Estou na porteira do sítio, pintada a óleo queimado. A serra de Furnas – sempre ela! – azulada. As fileiras do cafezal. Tenho uma ansiedade estranha, uma euforia. Será a pressa de viver? Não me cabe, da altura do agora, avaliar, mas sim deixar que eu mesmo, lá das lonjuras do sentimento, diga, expresse, demonstre de algum modo o que se passa.

Um corte. Marteladas na construção vizinha à minha casa... Som de caminhão. Preciso integrar isso tudo no quadro da lembrança, antes que ela fuja. Consigo! Meu pai trabalha no barracão. Sim! Ele está reformando a cerca que a novilha quebrou. Vêm daí as marteladas. O caminhão? É o Ricardo, caminhoneiro que recolhe leite. Seu caminhão turbinado passa lá na estrada que vem da Cachoeira da Laje. Chego a ver a fumaça.

Pronto! Posso voltar à porteira. A serra, o cafezal, a euforia suave no peito. Paixão de infância? Vontade de que cheguem as festas de junho? Estou quase lá...

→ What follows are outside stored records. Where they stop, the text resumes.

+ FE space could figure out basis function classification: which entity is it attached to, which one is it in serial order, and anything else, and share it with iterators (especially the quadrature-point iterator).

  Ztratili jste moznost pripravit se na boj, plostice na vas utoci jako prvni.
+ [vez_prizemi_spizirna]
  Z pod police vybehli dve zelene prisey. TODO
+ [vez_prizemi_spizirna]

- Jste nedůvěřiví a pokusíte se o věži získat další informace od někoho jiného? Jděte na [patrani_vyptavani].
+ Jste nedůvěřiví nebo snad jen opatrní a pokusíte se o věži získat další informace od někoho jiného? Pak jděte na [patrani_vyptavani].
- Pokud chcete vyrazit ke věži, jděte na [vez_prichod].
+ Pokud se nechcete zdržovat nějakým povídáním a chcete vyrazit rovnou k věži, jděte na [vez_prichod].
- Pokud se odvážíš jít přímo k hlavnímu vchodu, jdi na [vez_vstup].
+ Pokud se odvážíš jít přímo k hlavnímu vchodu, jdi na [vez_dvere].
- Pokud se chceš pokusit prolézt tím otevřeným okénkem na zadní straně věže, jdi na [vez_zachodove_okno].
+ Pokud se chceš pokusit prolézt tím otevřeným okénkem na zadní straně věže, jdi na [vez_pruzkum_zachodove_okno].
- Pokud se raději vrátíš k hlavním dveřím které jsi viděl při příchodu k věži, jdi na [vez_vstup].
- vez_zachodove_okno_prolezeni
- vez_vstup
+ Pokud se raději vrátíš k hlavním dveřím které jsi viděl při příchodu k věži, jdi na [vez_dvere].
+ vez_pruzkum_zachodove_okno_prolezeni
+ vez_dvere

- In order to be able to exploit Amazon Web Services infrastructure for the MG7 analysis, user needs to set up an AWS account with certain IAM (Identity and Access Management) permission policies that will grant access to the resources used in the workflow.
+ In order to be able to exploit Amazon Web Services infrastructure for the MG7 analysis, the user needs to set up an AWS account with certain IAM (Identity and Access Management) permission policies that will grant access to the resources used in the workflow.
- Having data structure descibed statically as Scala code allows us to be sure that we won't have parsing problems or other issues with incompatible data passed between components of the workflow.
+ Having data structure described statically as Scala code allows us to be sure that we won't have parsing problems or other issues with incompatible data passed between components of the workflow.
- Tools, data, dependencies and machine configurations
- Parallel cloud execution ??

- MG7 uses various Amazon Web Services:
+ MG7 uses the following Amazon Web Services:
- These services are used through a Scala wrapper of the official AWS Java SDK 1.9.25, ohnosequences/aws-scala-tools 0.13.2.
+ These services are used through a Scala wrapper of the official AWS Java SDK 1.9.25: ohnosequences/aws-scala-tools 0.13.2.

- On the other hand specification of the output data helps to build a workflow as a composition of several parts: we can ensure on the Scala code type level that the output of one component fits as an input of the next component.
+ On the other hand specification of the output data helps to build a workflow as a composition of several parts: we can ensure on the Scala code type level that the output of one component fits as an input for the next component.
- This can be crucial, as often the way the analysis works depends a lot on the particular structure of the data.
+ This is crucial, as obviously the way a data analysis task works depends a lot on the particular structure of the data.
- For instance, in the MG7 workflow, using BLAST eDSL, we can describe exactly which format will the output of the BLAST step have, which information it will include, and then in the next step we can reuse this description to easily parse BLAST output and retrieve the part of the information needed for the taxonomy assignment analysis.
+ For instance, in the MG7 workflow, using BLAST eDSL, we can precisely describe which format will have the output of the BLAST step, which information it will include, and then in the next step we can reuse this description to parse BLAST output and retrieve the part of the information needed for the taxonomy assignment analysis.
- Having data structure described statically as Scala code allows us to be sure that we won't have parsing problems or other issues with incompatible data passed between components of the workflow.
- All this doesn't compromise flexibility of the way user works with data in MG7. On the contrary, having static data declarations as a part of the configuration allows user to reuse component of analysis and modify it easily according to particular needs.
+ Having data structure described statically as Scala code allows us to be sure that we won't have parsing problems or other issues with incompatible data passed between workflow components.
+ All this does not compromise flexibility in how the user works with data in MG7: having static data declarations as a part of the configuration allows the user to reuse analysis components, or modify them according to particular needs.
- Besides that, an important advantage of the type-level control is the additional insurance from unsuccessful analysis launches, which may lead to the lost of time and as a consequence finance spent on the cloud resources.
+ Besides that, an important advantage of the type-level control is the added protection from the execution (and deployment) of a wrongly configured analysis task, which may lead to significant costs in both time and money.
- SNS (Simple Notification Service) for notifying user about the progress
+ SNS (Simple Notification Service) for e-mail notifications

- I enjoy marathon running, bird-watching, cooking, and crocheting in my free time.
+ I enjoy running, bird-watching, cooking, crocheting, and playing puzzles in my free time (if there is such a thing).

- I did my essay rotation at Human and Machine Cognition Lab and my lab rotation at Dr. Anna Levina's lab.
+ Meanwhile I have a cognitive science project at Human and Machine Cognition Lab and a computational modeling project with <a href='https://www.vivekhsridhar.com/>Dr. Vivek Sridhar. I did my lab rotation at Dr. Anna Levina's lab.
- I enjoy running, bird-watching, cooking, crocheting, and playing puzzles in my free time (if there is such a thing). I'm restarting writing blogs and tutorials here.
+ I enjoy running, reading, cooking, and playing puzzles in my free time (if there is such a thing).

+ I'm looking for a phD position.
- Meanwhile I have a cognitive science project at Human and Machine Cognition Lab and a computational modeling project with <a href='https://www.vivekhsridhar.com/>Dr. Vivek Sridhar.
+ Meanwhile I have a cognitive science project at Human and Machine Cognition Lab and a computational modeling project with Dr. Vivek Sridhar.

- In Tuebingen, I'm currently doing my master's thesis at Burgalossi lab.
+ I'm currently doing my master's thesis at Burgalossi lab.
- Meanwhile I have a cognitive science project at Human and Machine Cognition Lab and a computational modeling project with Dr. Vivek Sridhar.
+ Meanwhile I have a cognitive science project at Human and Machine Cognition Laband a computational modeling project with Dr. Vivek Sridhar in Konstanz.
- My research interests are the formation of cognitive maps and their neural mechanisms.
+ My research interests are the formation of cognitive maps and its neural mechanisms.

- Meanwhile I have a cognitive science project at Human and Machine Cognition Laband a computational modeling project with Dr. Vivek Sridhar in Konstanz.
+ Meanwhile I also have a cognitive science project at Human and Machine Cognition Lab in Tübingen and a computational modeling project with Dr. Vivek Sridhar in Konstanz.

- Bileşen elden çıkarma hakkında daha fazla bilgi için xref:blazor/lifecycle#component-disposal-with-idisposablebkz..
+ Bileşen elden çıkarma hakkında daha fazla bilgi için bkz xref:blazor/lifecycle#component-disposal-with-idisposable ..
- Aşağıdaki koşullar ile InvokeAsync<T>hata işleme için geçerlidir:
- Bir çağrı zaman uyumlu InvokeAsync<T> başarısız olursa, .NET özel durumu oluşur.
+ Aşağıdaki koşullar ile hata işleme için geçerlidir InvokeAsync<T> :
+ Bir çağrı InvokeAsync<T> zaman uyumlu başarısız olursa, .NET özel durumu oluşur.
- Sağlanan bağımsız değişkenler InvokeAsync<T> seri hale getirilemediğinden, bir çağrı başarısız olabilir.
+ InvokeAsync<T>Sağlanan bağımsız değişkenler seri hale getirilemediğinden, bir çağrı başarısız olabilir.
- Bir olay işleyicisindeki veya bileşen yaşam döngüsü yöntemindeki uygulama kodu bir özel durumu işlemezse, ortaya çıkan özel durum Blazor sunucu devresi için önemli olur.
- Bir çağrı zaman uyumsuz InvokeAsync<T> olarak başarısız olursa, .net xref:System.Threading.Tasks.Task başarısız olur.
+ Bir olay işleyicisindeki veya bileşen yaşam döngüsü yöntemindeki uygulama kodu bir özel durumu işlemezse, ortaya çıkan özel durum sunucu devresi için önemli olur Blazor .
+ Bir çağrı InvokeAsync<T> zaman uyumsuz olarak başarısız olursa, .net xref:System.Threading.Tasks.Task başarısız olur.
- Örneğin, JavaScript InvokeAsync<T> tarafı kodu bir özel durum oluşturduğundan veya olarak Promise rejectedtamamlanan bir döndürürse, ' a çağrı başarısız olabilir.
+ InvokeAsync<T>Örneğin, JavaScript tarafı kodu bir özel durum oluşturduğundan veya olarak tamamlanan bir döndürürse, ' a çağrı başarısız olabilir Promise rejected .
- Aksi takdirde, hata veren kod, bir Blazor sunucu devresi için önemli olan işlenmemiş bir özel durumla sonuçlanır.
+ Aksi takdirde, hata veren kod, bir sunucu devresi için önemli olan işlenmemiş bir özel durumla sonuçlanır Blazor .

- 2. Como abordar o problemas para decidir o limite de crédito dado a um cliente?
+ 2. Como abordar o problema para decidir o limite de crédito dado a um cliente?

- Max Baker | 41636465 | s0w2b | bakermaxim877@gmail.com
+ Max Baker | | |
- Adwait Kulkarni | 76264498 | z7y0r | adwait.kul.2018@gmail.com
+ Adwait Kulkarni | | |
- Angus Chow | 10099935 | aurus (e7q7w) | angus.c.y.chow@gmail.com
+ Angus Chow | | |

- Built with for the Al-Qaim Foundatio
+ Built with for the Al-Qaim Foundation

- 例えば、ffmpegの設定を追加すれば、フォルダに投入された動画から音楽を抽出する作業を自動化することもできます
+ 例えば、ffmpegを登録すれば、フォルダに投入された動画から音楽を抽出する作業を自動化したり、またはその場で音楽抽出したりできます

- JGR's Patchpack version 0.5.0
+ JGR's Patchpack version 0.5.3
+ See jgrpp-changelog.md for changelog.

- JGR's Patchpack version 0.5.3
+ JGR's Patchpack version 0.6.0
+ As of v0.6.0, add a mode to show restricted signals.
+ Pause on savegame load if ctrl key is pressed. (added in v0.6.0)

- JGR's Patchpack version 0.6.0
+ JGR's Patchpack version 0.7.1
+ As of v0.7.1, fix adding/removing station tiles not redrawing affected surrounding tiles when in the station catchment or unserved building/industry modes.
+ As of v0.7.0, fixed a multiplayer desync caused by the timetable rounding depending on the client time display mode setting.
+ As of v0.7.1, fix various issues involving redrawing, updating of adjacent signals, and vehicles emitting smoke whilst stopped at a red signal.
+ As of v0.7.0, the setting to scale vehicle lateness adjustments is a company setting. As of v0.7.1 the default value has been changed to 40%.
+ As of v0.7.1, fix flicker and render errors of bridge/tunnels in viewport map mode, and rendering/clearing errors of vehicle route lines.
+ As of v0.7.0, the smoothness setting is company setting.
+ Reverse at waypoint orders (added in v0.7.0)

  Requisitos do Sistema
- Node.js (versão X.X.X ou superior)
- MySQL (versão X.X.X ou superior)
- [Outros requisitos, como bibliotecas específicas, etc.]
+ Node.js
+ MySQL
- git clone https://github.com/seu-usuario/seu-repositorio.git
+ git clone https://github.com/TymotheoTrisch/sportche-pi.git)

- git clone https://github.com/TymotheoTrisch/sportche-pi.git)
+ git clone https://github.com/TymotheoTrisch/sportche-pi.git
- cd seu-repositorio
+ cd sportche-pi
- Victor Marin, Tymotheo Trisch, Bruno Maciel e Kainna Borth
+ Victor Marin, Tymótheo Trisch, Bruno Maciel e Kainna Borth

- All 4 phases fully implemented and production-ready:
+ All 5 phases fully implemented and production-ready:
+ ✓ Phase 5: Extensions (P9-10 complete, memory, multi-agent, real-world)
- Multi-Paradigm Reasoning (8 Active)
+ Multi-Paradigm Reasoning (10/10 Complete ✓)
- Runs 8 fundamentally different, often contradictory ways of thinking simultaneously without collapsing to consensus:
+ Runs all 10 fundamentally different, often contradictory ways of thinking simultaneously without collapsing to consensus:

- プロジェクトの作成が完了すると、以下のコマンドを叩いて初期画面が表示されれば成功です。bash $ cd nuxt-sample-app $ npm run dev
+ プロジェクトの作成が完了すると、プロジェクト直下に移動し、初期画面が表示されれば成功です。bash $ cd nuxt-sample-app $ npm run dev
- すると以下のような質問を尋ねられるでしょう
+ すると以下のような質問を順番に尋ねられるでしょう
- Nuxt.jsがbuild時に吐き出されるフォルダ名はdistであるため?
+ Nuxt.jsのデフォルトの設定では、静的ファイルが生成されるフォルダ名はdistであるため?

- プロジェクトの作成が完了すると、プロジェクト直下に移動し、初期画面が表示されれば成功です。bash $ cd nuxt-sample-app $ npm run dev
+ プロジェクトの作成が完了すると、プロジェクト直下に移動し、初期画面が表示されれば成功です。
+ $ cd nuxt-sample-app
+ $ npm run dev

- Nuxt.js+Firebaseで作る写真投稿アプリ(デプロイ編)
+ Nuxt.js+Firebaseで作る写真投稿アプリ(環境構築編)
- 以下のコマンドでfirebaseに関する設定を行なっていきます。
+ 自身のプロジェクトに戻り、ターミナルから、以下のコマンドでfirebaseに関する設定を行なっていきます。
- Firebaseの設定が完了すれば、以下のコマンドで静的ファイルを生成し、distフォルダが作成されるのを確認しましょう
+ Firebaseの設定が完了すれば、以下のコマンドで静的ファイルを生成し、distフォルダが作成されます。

Nova interrupção. Agora são passarinhos na grade da varanda que me desviam. Hoje está difícil segurar o fio da memória. Vou integrá-los também. É fácil! Os passarinhos estão na cerca que divide nossas terrinhas das terras do João Maia. Gosto de brincar no terreiro da fazenda dele, especialmente quando a família vem nos fins de semana. Jogar bola, ver os rapazes trabalhando e contando histórias, o trator, a máquina de secar café.

Compus o quadro finalmente. A serra, o cafezal, o curral, o caminhão de leite, a cerca de arame, os passarinhos, a fazenda vizinha. Mas a euforia agora se converte em dor. De olhos fechados e respiração lenta enfim entendo. O óbvio. De novo é ela. A buraco no peito é porque no meu quadro de lembrança não apareceu minha mãe. Esperava por ela. Era pra ter me lembrado de algum momento no qual ela estivesse. Não foi dessa vez.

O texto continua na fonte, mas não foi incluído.